Writers and other creators must receive support from the Government in the upcoming Budget next week (3 March 2021), WGGB has said, and the union is calling on its members to write to their MPs making the case for the creative industries, and the self-employed workers who power the sector as the Government’s roadmap unfolds.
The UK’s creative industries contribute over £111 billion to the UK economy each year, yet have been dealt a double blow by Covid and Brexit.
Theatres have been particularly badly hit – forced to close their doors for nearly a year. New commissions have dried up, with many freelance playwrights unsure where their next pay cheque will come from.
The Government’s announcement of a roadmap earlier this week has offered light on the horizon, but a full reopening of venues looks unlikely until 21 June at the very earliest.
While the Self-Employed Income Support Scheme (SEISS) has been a welcome lifeline for many, an estimated three million freelancers in the UK are still falling through the gaps, receiving no support at all in the past 11 months.

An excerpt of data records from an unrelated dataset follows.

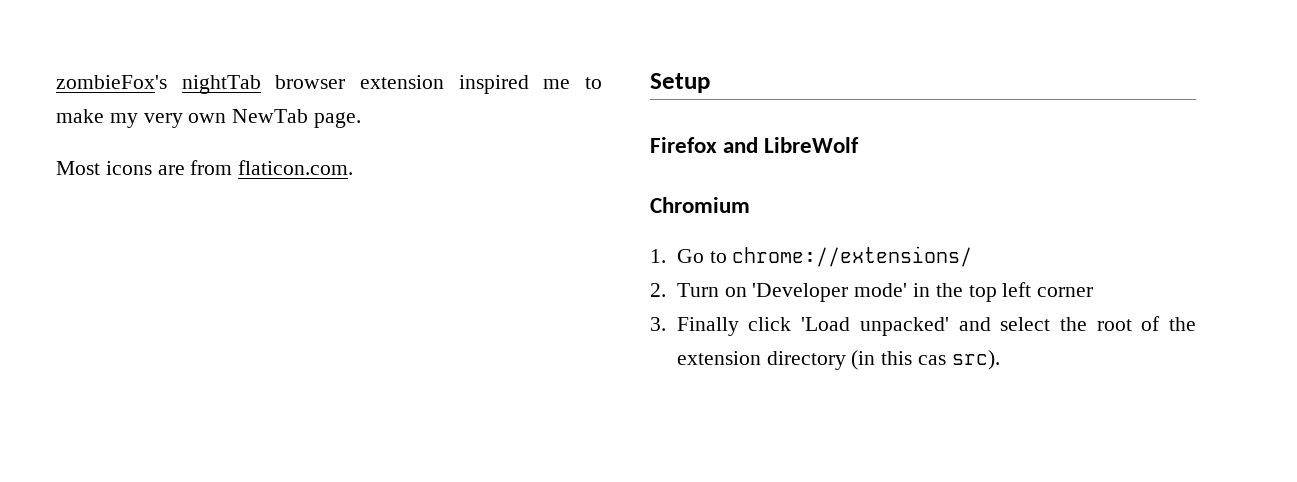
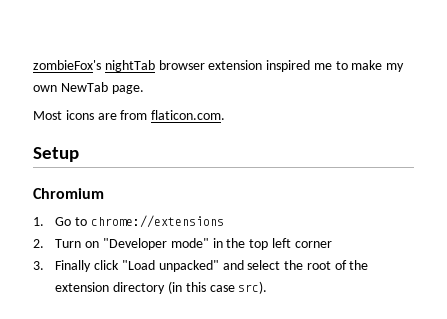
- zombieFox's nightTab browser extension inspired me to make my very own NewTab page.
+ zombieFox's nightTab browser extension inspired me to make my own NewTab page.
- Firefox and LibreWolf
- 1. Go to chrome://extensions/
+ 1. Go to chrome://extensions
- 2. Turn on 'Developer mode' in the top left corner
+ 2. Turn on "Developer mode" in the top left corner
- 3. Finally click 'Load unpacked' and select the root of the extension directory (in this cas src).
+ 3. Finally click "Load unpacked" and select the root of the extension directory (in this case src).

Domestic film and TV productions have benefited from insurance schemes in the pandemic, but the Government’s failure to agree travel rights for UK creators post-Brexit is due to have a huge impact on the sector.
When Covid restrictions are lifted, touring in EU states for UK creators will require costly administration and time-consuming bureaucracy, impacting on a wide range of writers and creative sectors, including videogames.
Reading has enjoyed a renaissance in the pandemic, yet authors’ incomes remain low, with average annual earnings less than £10,500.
We are therefore urging our members to email their MP to make the case for writers and other creative workers in the forthcoming Budget.
WGGB General Secretary Ellie Peers said:
“The Government’s roadmap lays the groundwork for a cautious reopening of society, which is only right.
“Light is finally on the horizon for our beleaguered theatre sector, but with four months to go until a full reopening looks possible it is vital that the Government continues, amends and extends its financial support packages.
“We know that writers in other sectors are struggling too – either because commissions have dried up, or because the SEISS is not enough, or because they have not received anything at all.
“Brexit meanwhile continues to cast a long shadow over the creative industries, which do not exist within borders, and rely on freedom of movement to flourish.
“We hear a lot of talk from Government about hospitality and retail and travel which we know have been badly hit but it is time that the creative workers who power our world-leading sector are given the attention that they deserve.”